[Records provided]
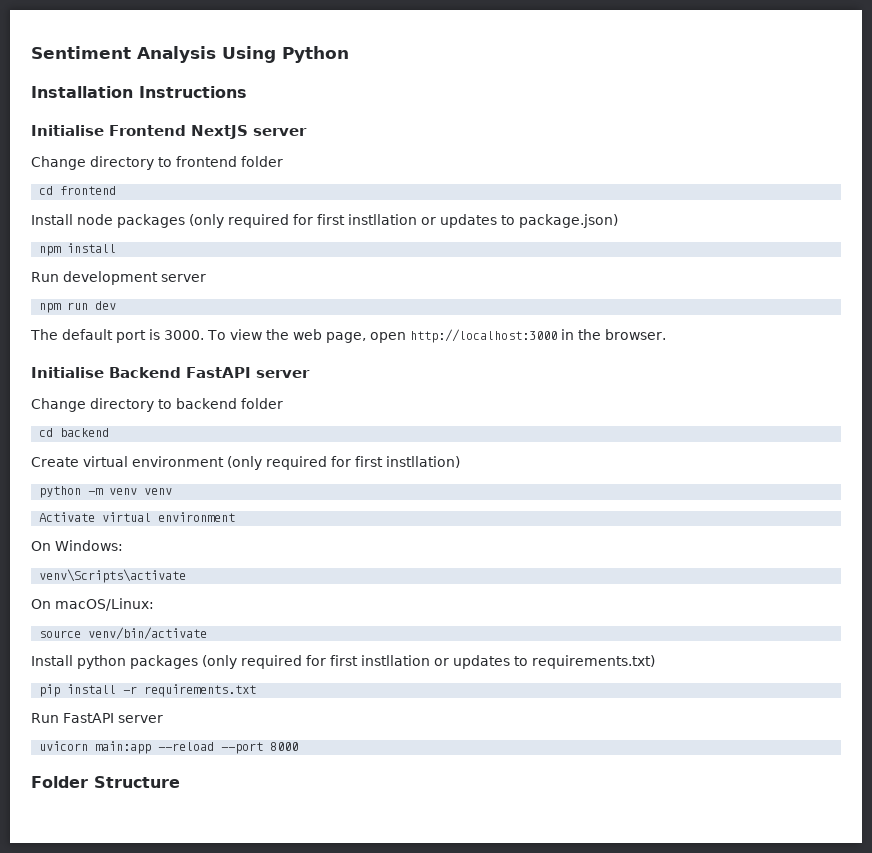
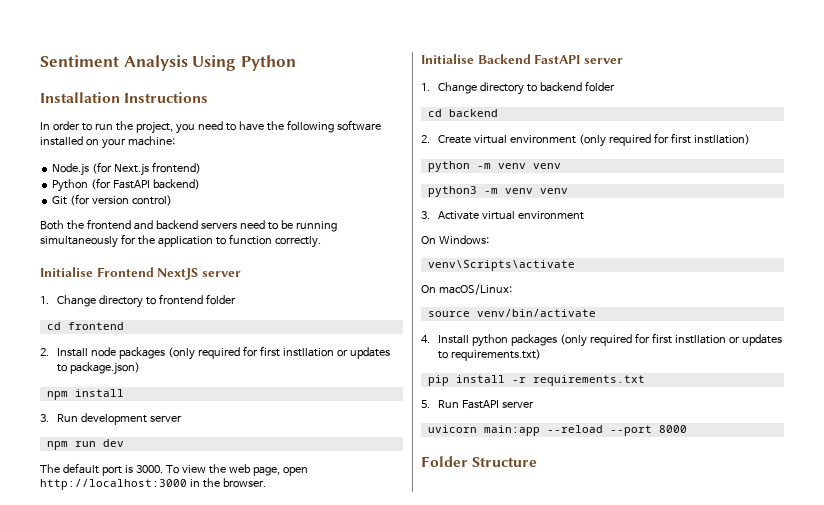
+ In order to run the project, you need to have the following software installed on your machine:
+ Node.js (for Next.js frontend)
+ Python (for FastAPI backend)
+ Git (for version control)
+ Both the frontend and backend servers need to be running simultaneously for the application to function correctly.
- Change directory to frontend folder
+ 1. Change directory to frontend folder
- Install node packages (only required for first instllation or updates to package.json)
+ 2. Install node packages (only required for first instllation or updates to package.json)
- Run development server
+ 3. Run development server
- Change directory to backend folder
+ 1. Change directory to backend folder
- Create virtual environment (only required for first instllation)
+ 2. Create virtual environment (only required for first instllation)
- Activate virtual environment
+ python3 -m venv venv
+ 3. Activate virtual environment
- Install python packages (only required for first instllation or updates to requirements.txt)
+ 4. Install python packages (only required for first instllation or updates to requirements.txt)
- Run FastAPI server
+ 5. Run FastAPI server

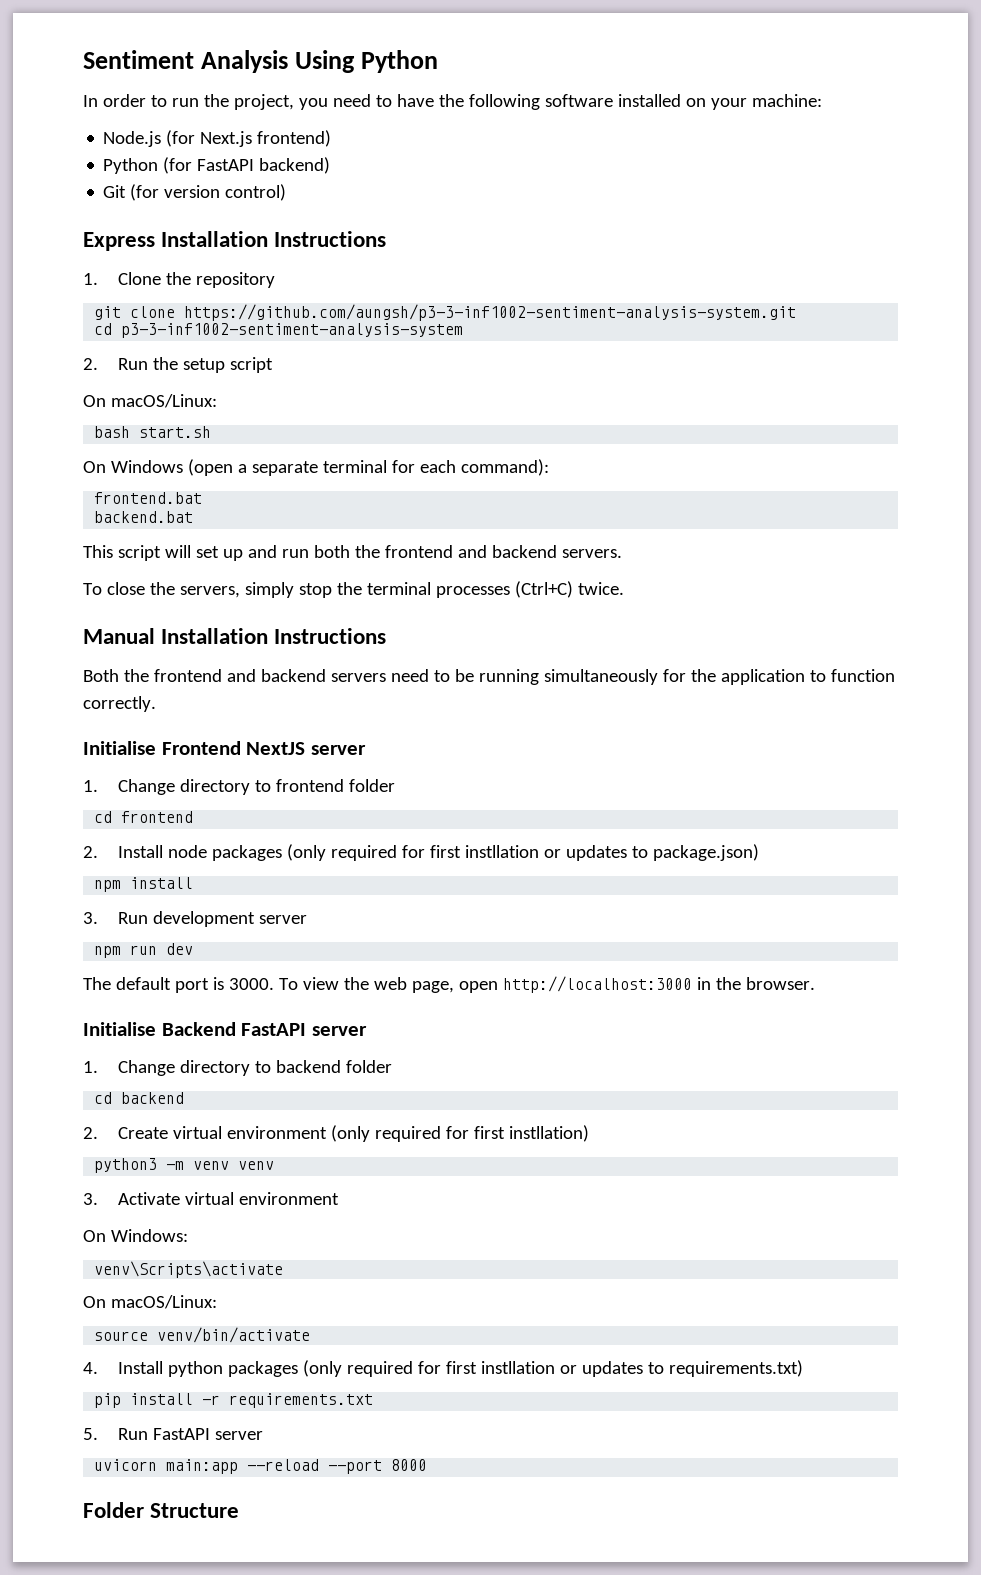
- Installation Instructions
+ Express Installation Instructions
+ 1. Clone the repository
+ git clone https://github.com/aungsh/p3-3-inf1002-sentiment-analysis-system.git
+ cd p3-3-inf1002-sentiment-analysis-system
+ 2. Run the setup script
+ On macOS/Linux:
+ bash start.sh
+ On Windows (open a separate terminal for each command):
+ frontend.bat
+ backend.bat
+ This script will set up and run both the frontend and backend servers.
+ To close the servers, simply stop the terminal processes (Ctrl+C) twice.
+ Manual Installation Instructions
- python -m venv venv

[What is required] Only the lines from the start of the material to the line with "- Run FastAPI server", inclusive, belong in the answer, printed exactly and free of pictures.

[Written reply]
+ In order to run the project, you need to have the following software installed on your machine:
+ Node.js (for Next.js frontend)
+ Python (for FastAPI backend)
+ Git (for version control)
+ Both the frontend and backend servers need to be running simultaneously for the application to function correctly.
- Change directory to frontend folder
+ 1. Change directory to frontend folder
- Install node packages (only required for first instllation or updates to package.json)
+ 2. Install node packages (only required for first instllation or updates to package.json)
- Run development server
+ 3. Run development server
- Change directory to backend folder
+ 1. Change directory to backend folder
- Create virtual environment (only required for first instllation)
+ 2. Create virtual environment (only required for first instllation)
- Activate virtual environment
+ python3 -m venv venv
+ 3. Activate virtual environment
- Install python packages (only required for first instllation or updates to requirements.txt)
+ 4. Install python packages (only required for first instllation or updates to requirements.txt)
- Run FastAPI server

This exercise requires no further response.